Was machen deutsche Händler? Ihre Webpräsenz sprüht nicht gerade vor Phantasie. Nur vereinzelt geht die Website über eine „Selbstdarstellung mit Kontaktmöglichkeit und Fassadenbild“ hinaus. Dabei könnten Händler das richtig machen, was Hersteller bislang versäumt haben – sich etwa um spezifische Bedürfnisse von Kundinnen bemühen. Davon ist jedenfalls Petra Hülsmann, Geschäftsführerin der Dortmunder Internet-Agentur Pixel-Consult, überzeugt: Konfiguratoren sind ein Männer-Ding. Frau wünscht sich Lebenshilfe. Zunächst gilt es, der Kundin einen guten Grund für den Besuch der Website zu geben, ein Event im Autohaus etwa, in das ein Online-Gewinnspiel eingebunden ist. Das Angebot auf der Website kann dann an weiblichen Bedürfnissen ausgerichtet sein und sich beispielsweise als Fahrzeug- und Serviceangebot an die „anspruchsvolle Mutter“, die „erfolgreiche Karrierefrau“ oder die „solide Autofahrerin“ richten. So die Expertin.
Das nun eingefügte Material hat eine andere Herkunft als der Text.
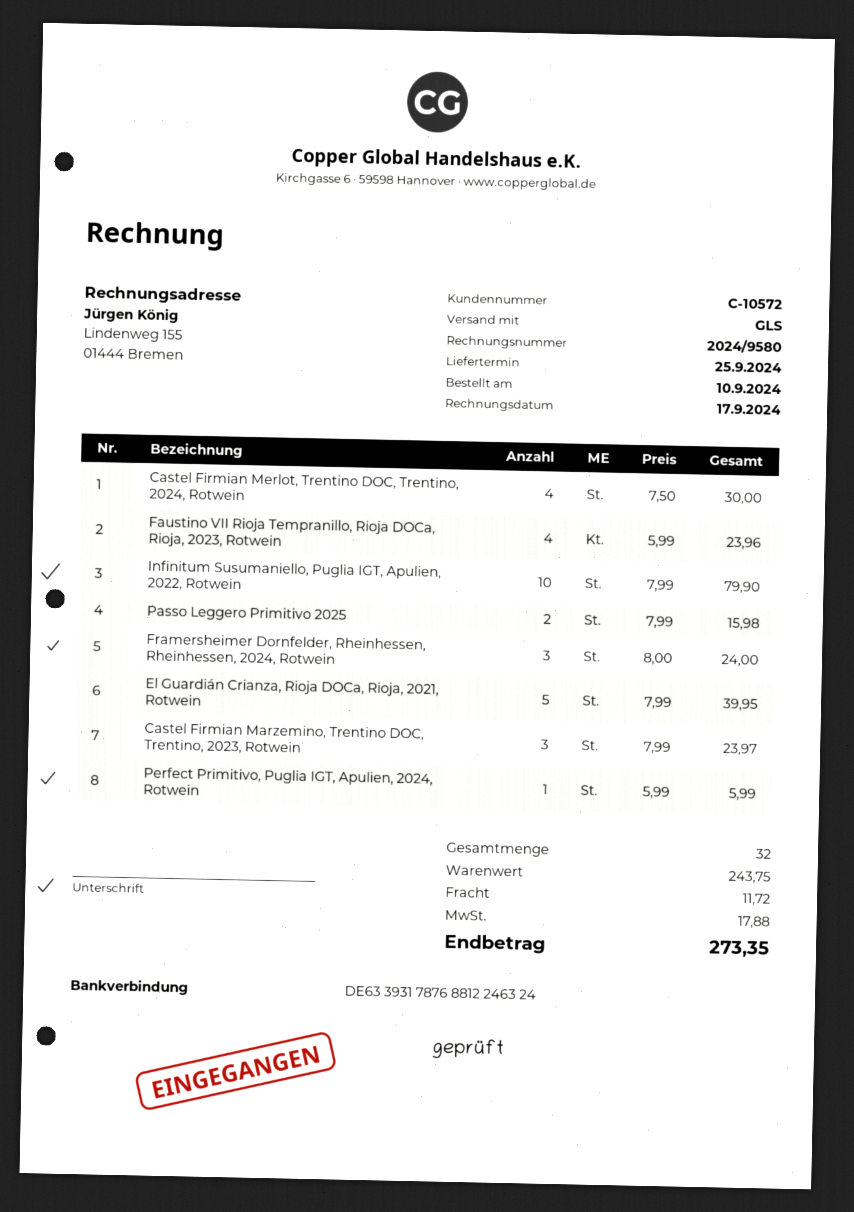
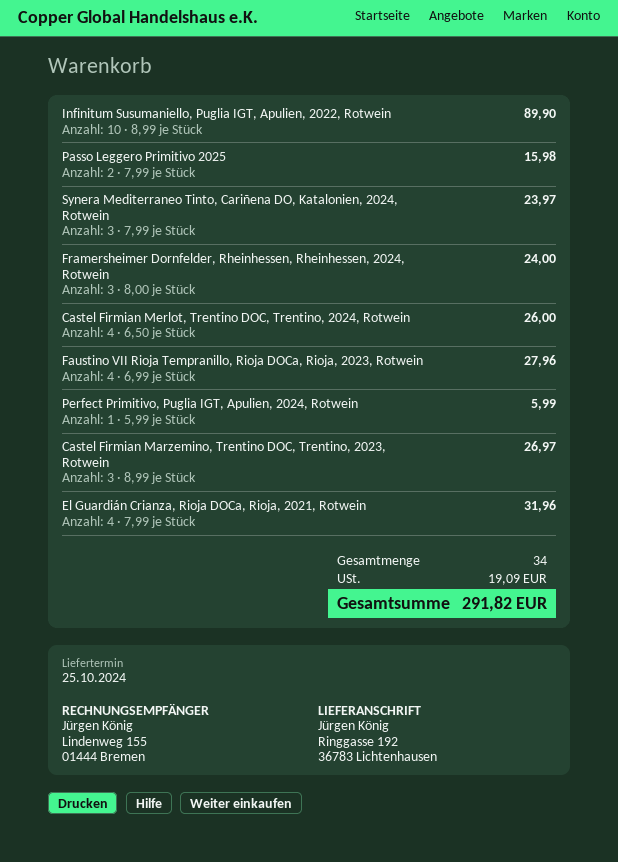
delivery date: 2024-09-25 -> 2024-10-25
Castel Firmian Merlot, Trentino DOC, Trentino, 2024, Rotwein: 4 x 7.50 = 30.00 -> 4 x 6.50 = 26.00
Faustino VII Rioja Tempranillo, Rioja DOCa, Rioja, 2023, Rotwein: 4 x 5.99 = 23.96 -> 4 x 6.99 = 27.96
Infinitum Susumaniello, Puglia IGT, Apulien, 2022, Rotwein: 10 x 7.99 = 79.90 -> 10 x 8.99 = 89.90
El Guardián Crianza, Rioja DOCa, Rioja, 2021, Rotwein: 5 x 7.99 = 39.95 -> 4 x 7.99 = 31.96
Castel Firmian Marzemino, Trentino DOC, Trentino, 2023, Rotwein: 3 x 7.99 = 23.97 -> 3 x 8.99 = 26.97
Synera Mediterraneo Tinto, Cariñena DO, Katalonien, 2024, Rotwein: none -> 3 x 7.99 = 23.97
total quantity: 32 -> 34
shipping: 11.72 -> none
tax: 17.88 -> 19.09
total: 273.35 -> 291.82

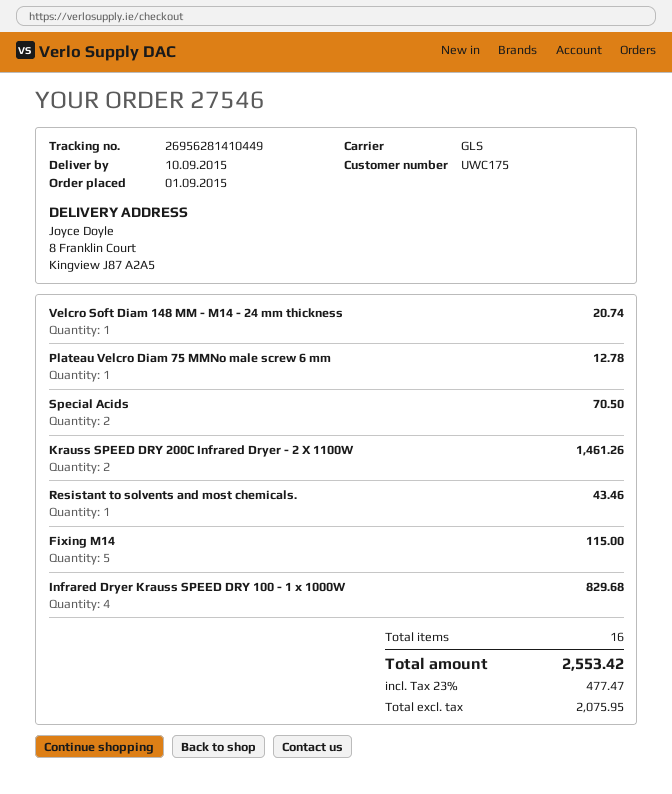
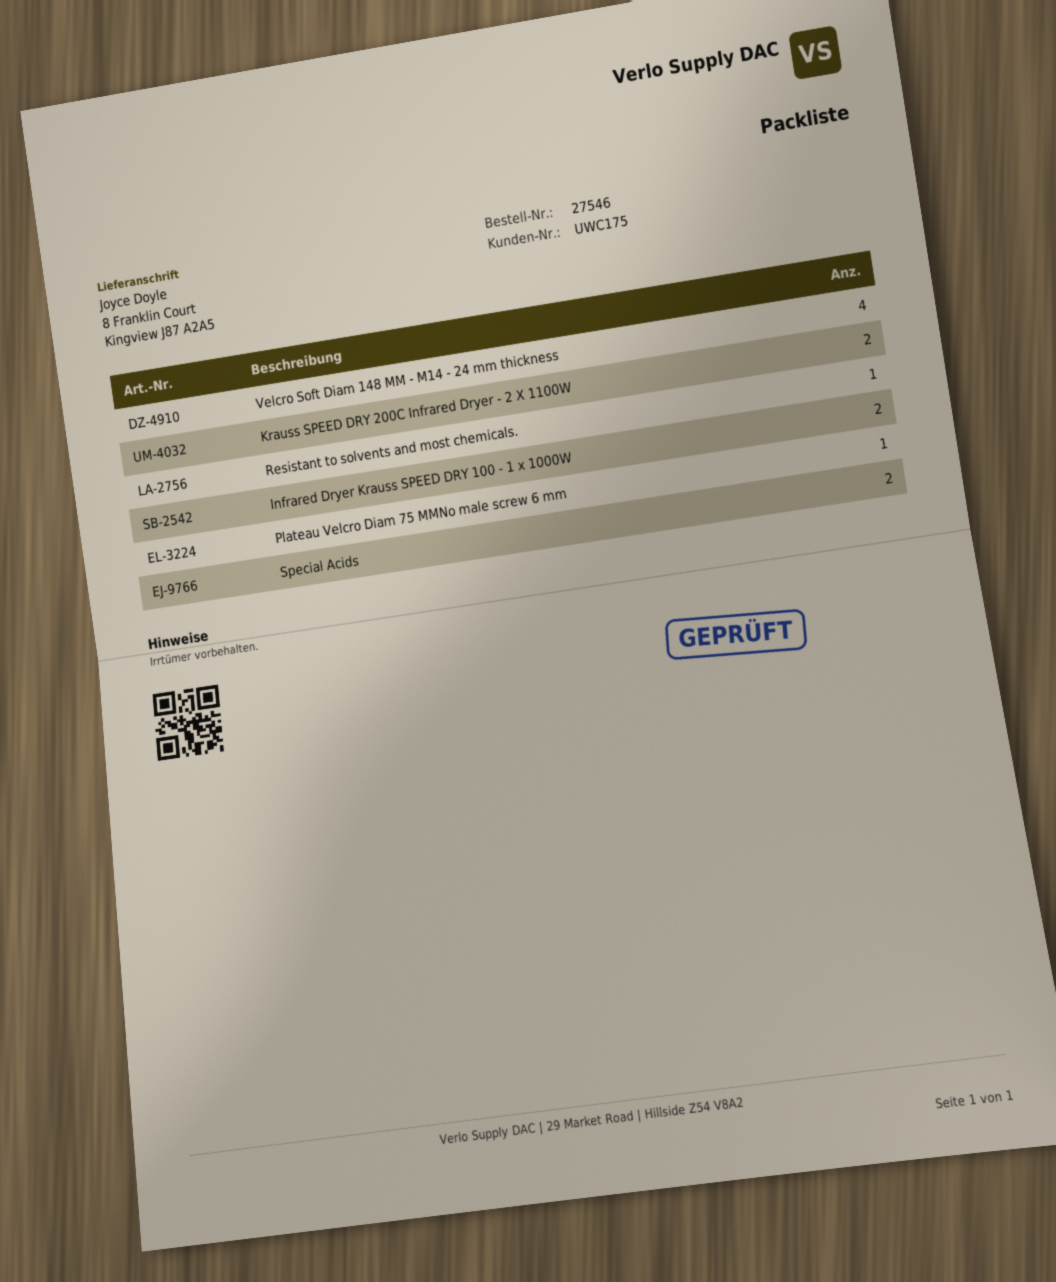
Velcro Soft Diam 148 MM - M14 - 24 mm thickness: 1 -> 4
Fixing M14: 5 -> none
Infrared Dryer Krauss SPEED DRY 100 - 1 x 1000W: 4 -> 2

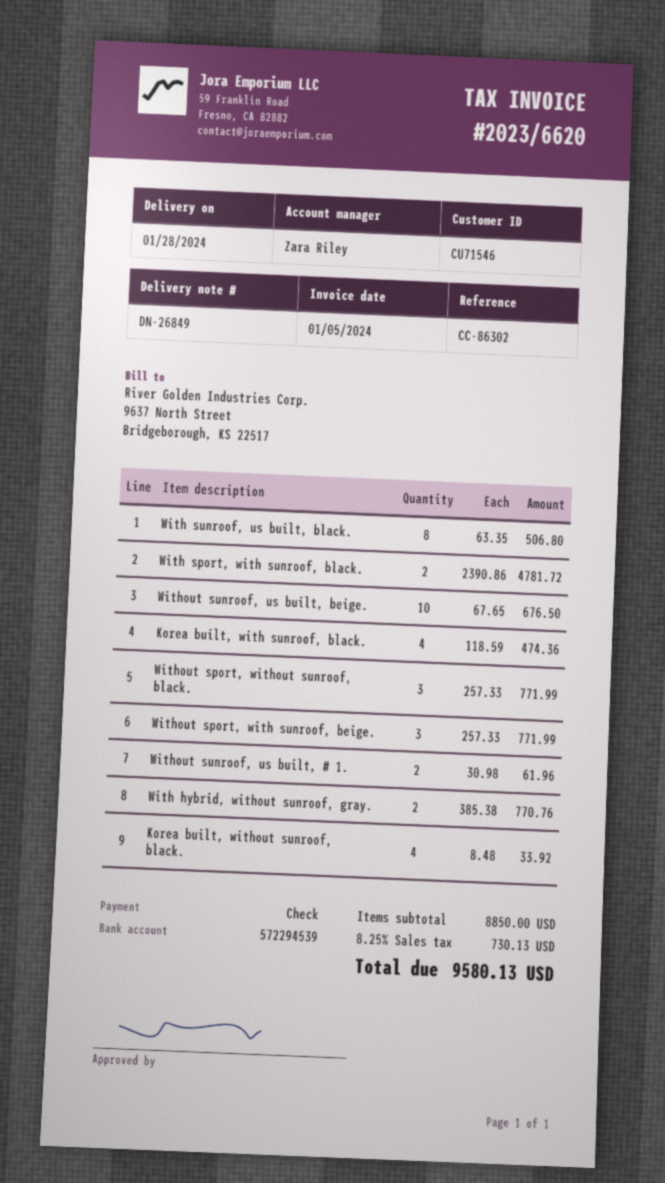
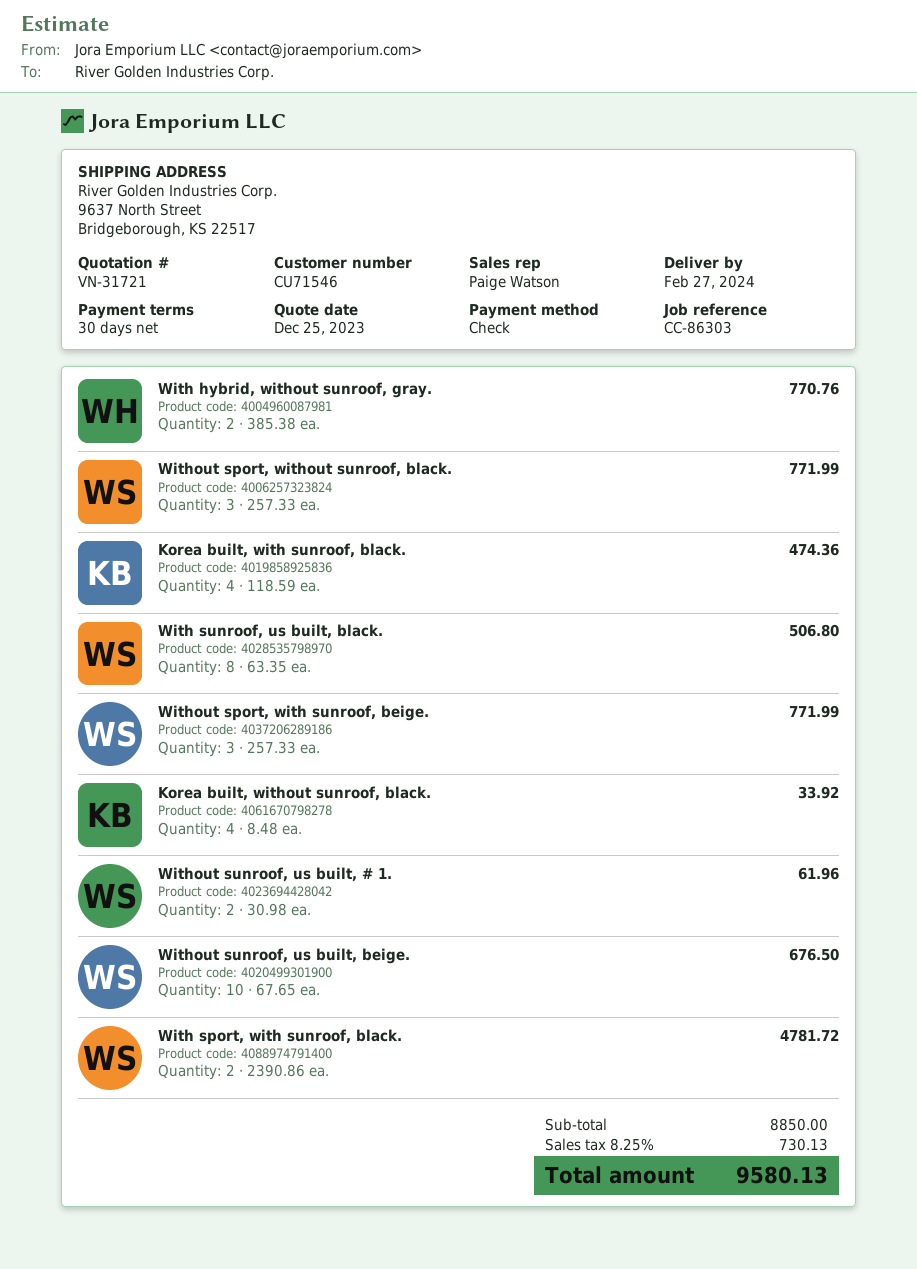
delivery date: 2024-01-28 -> 2024-02-27
reference: CC-86302 -> CC-86303
sales rep: Zara Riley -> Paige Watson

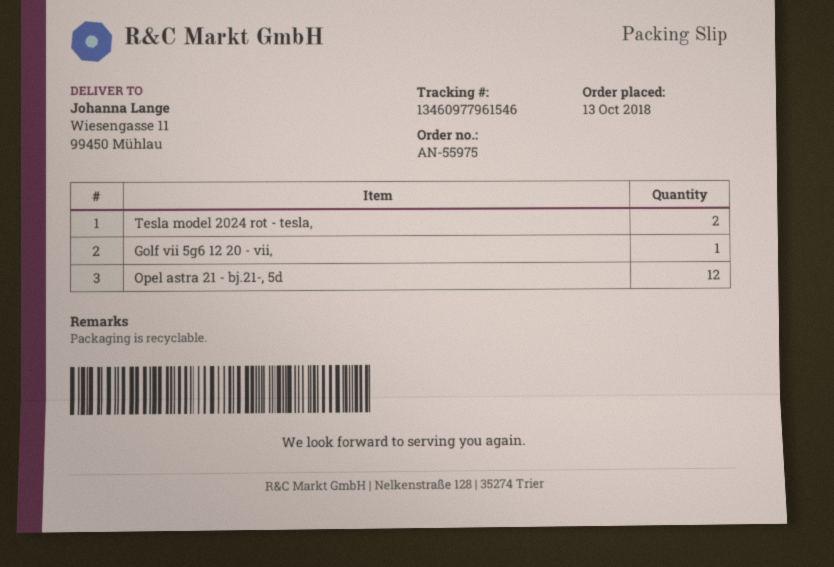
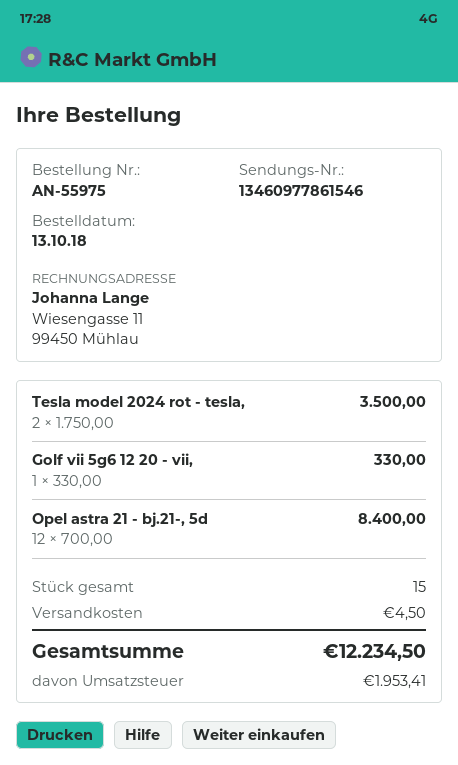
tracking number: 13460977961546 -> 13460977861546

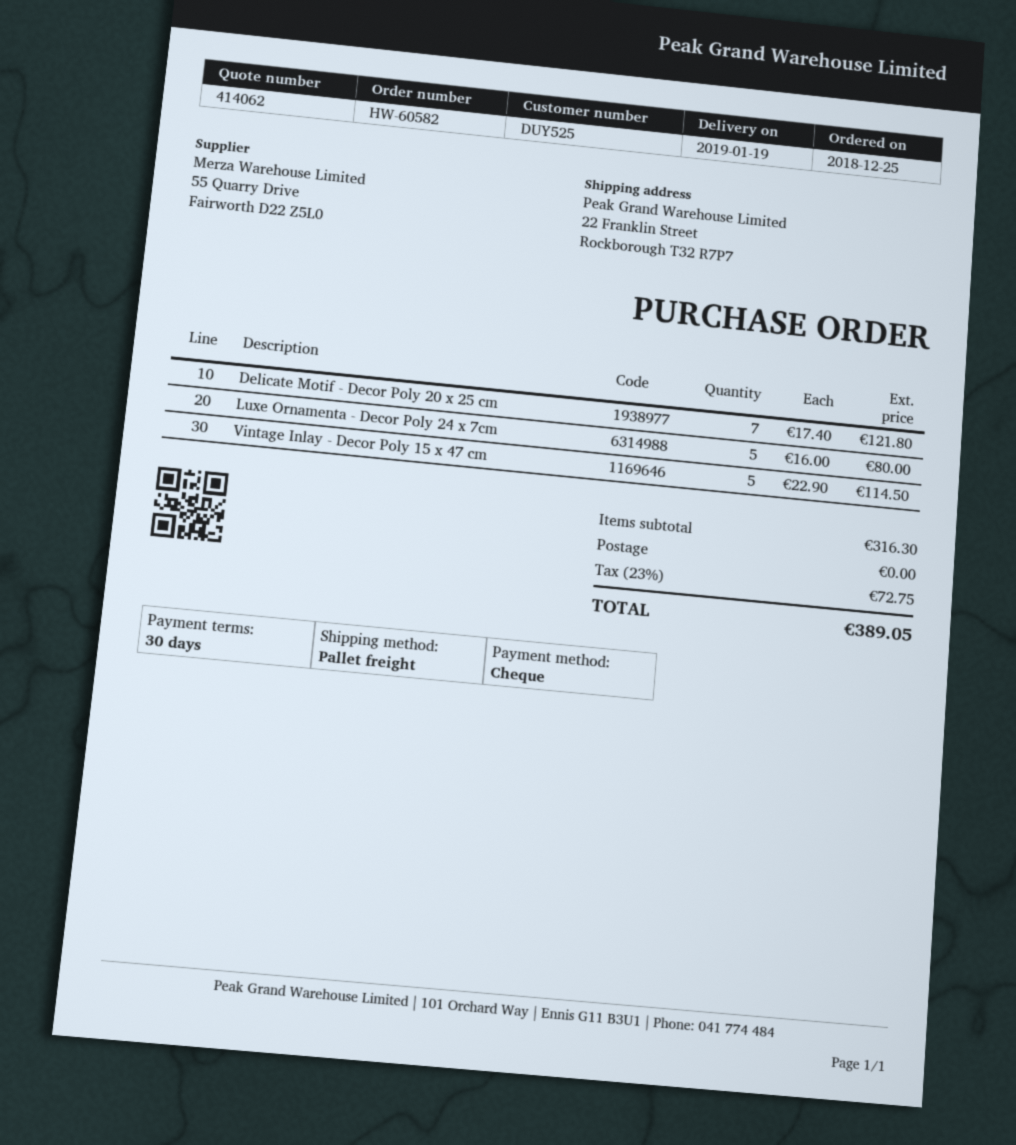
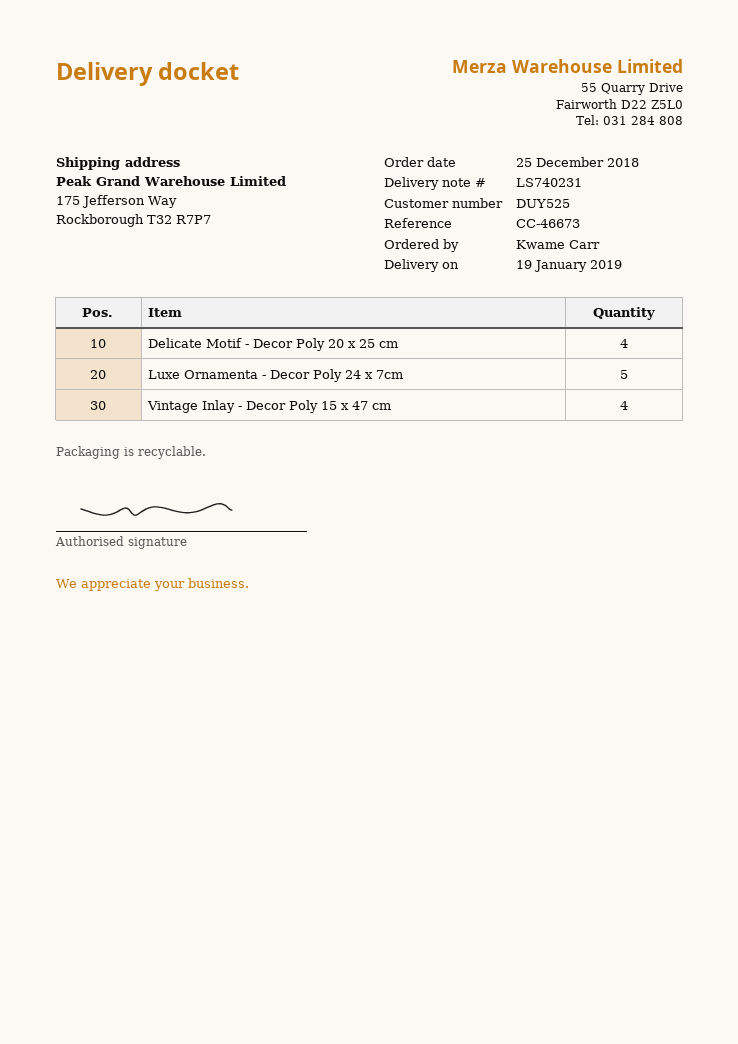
ship to: 22 Franklin Street, Rockborough T32 R7P7 -> 175 Jefferson Way, Rockborough T32 R7P7
Delicate Motif - Decor Poly 20 x 25 cm: 7 -> 4
Vintage Inlay - Decor Poly 15 x 47 cm: 5 -> 4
Ein virtueller „Test“ klärt, wie die Userin zuzuordnen ist, und unterbreitet als Ergebnis beispielsweise einen Modellvorschlag oder ein besonderes Serviceangebot. Lohn sei eine „schnell wachsende Käufergruppe“ wie die der 30- bis 39-Jährigen, die wegen nachgewiesener Markenloyalität die nächsten Jahre als Kunden treu blieben. Eine kleine Idee, für ein kleines Budget. Aber vielleicht ja eine, die tut, was sie soll: verkaufen!